Keeping a guitar with a vibrato unit in tune involves a whole new set of mechanical problems. First and foremost, you need to use the vibrato within the limits of it’s design. A Bigsby style vibrato or the units found on most vintage Fenders will not do dive bombs and stay in tune. A Bigsby requires a roller bridge or one that rocks in back and forth when the unit is used. A Fender Stratocaster or similar vibrato requires careful adjustment of the spring tension and mounting screws to have it return to pitch. Many of these also have a “tremsetter” stabilized installed with the springs which also requires adjustment. These are best left to the experienced repairman.
A locking vibrato can also cause mechanically related tuning problems. In addition to requiring adjustments similar to that of a vintage Fender, a loose or worn lock nut will cause the strings to slip out of tune. Check the attachment between the lock nut and the neck to make sure that it is solid. Also look at the locking plates to make sure that they don’t have grooves worn into them from repeated use. If so, the lock nut will need to be replaced.

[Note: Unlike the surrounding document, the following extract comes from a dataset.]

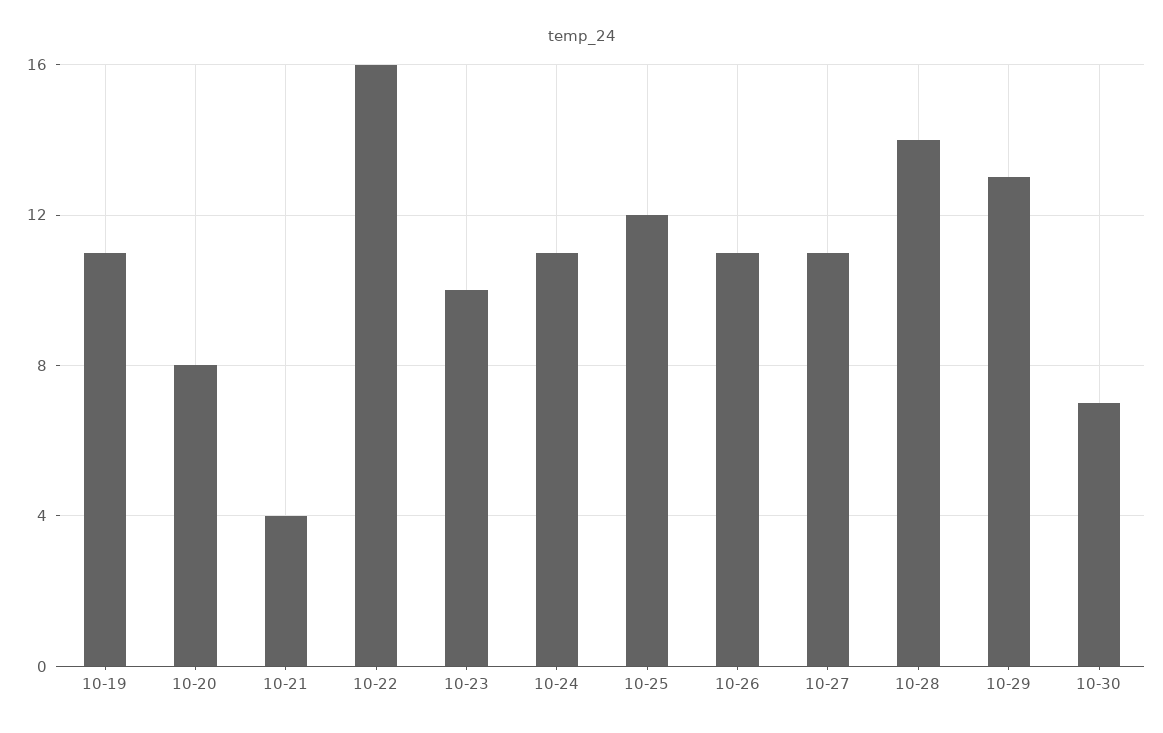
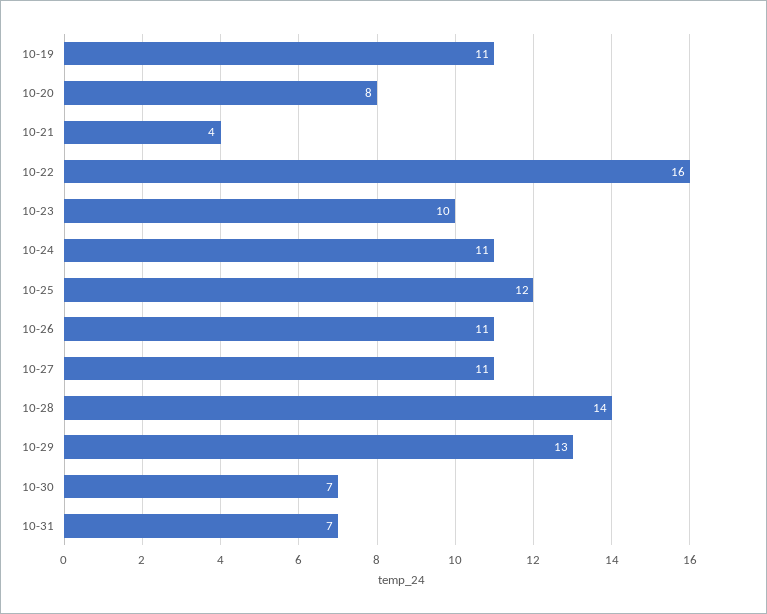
10-31: none -> 7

While acoustic guitars may share the nut and string installation problems, they have their own set of mechanical maladies. Most of these involve the bridge. From repeated use, bridge pins and bridge pin holes become warn. Contrary to popular belief, it’s not really the pins that hold the strings on the guitar. the pins are installed to wedge the ball ends of the strings forward and onto a bridgeplate fastened to the underside of the top of the guitar.
If the ball ends are not firmly seated against this plate, or if the plate is worn, the guitar will not stay in tune. Bridge pins that are too tight will not allow the ball ends to seat properly, and those that are too lose or warn will not push the ball ends forward onto the bridge plate. Pins are easy to replace and come in a multitude of styles. A worn bridgeplate requires repair or replacement.
That’s about all for keeping your guitar in tune. I welcome any questions or comments.